Threonine deaminase from a nonsense mutant of Escherichia coli requiring isoleucine or pyridoxine: evidence for half-of-the-sites reactivity.

The mutant IP7 of Escherichia coli B requires isoleucine or pyridoxine for growth as a consequence of a mutation in the gene coding for biosynthetic threonine deaminase. The mutation of IP7 was shown to be of the nonsense type by the following data: (1) reversion to isoleucine prototrophy involves the formation of external suppression at a high frequency, as shown by transduction experiments; and (ii) the isoleucine requirement is suppressed by lysogenization with a phage carrying the amber suppressor su-3. Cell extracts of the mutant strain contain a low activity of threonine deaminase. The possibility that this activity is biodegradative was ruled out by kinetic experiments. The mutant threonine deaminase was purified to homogeneity by conventional procedures. The enzyme is a dimer of identical subunits of an approximate molecular weight of 43,000 (Grimminger and Feldner, 1974), whereas the wild-type enzyme is a tetramer of 50,000-dalton subunits (Calhoun et al., 1973; Grimminger et al., 1973). The mutant enzyme is not inhibited by isoleucine and does not bind isoleucine, as shown by equilibrium dialysis experiments. Pyridoxal phosphate enhances the maximum catalytic activity of the mutant enzyme by a factor of five, whereas the wild-type enzyme is not affected.

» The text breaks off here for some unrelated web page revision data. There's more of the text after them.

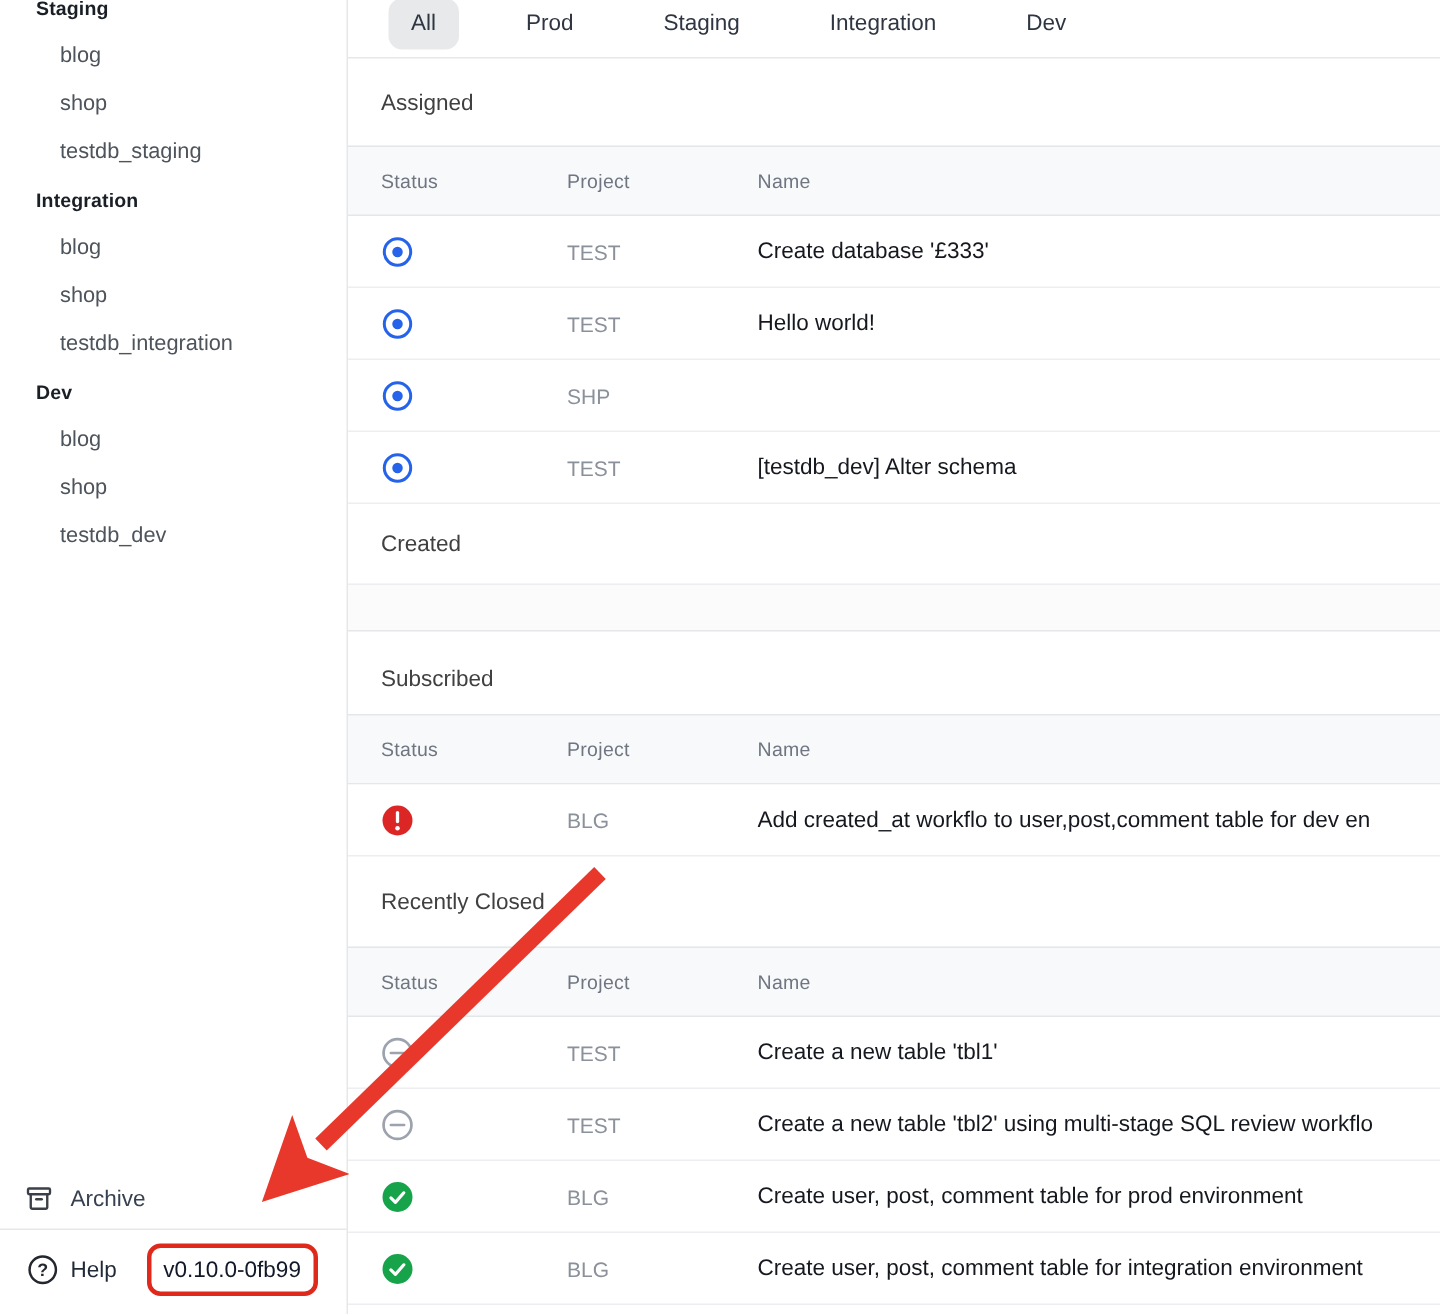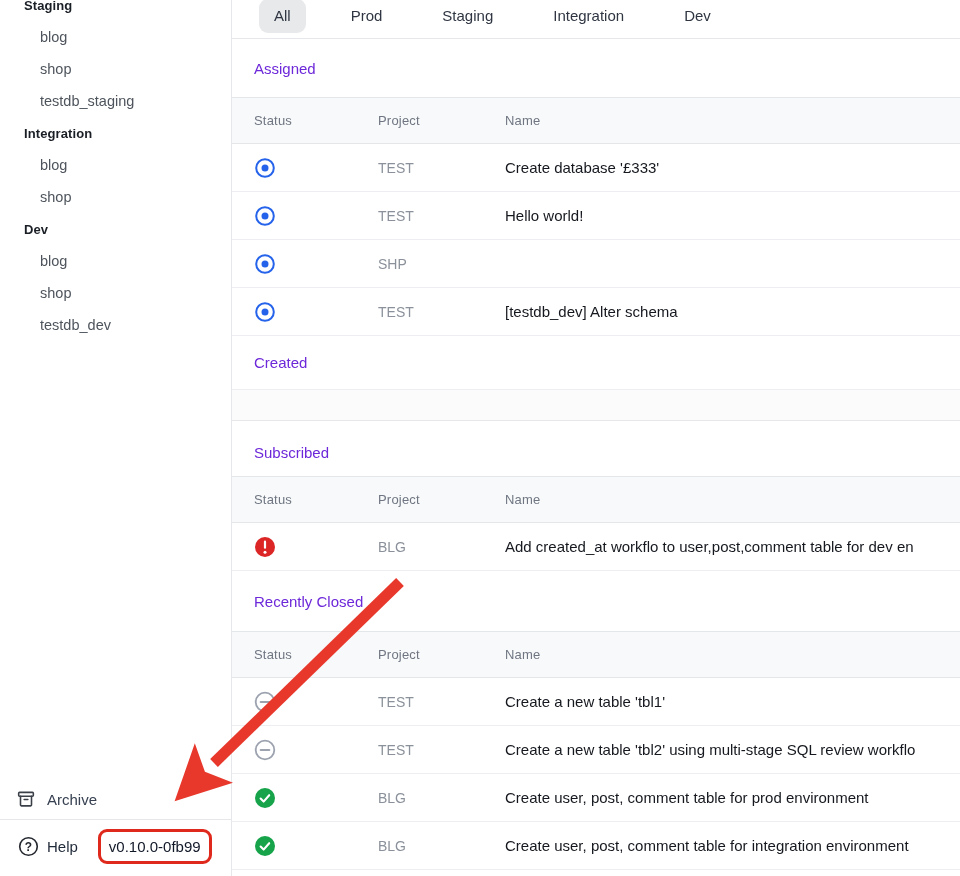--- a/index.html
+++ b/index.html
@@ -57,7 +57,7 @@
 
   .section-title {
     display: flex; align-items: center; padding-left: 22px;
-    font-size: 15px; font-weight: 500; color: #6d28d9;
+    font-size: 15px; font-weight: 500; color: #404040;
   }
   .thead {
     height: 47px; background: #f8f9fa;

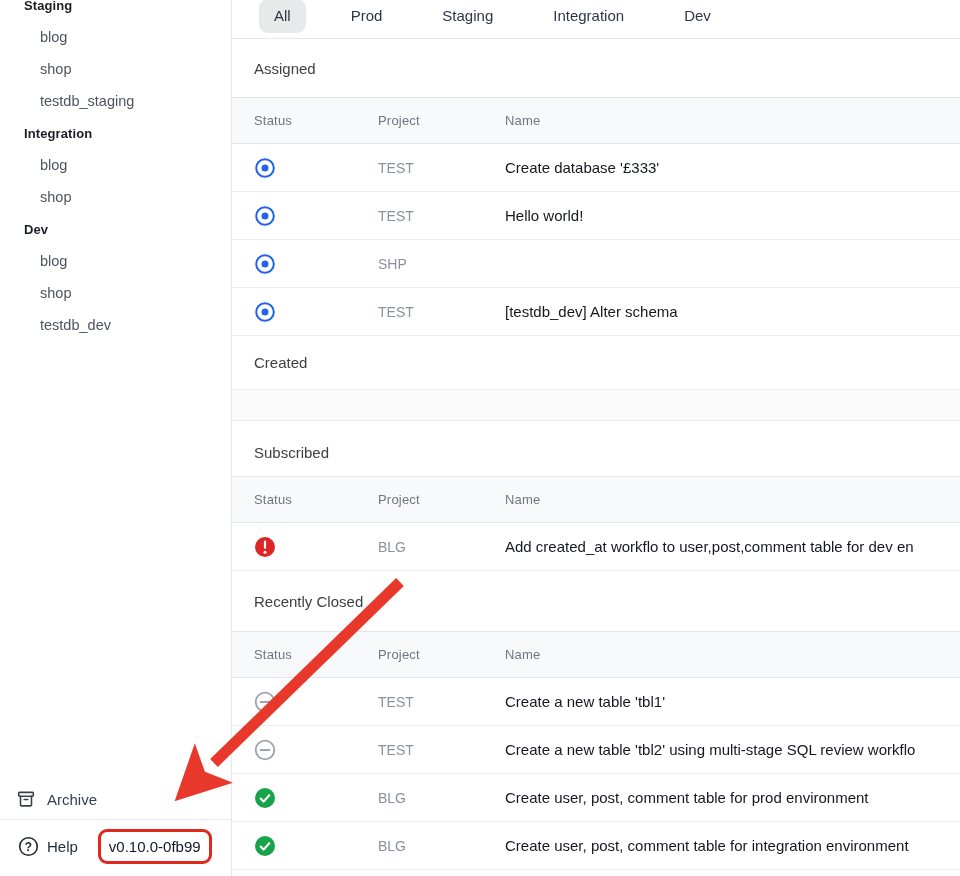--- a/index.html
+++ b/index.html
@@ -103,6 +103,7 @@
     <div class="env-name">Integration</div>
     <div class="db-item">blog</div>
     <div class="db-item">shop</div>
+    <div class="db-item">testdb_integration</div>
     <div class="env-name">Dev</div>
     <div class="db-item">blog</div>
     <div class="db-item">shop</div>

In wild-type and mutant threonine deaminase the ratio of protein subunits and bound pyridoxal phosphate is 2:1. The activation of threonine deaminase from strain IP7 is due to a second coenzyme binding site, as shown by (i) spectrophotometric titration of the enzyme with pyridoxal phosphate and by (ii) measurement the pyridoxal phosphate content of the enzyme after sodium borohydride reduction of the protein. The observation of one pyridoxal phosphate binding site per peptide dimer in the wild-type enzyme and of two binding sites per dimer in the mutant strongly suggests that one of the potential sites in the wild-type enzyme is masked by allosteric effects. The factors responsible for the half-of-the-sites reactivity of the coenzyme sites appear to be nonoperative in the mutant protein.[1]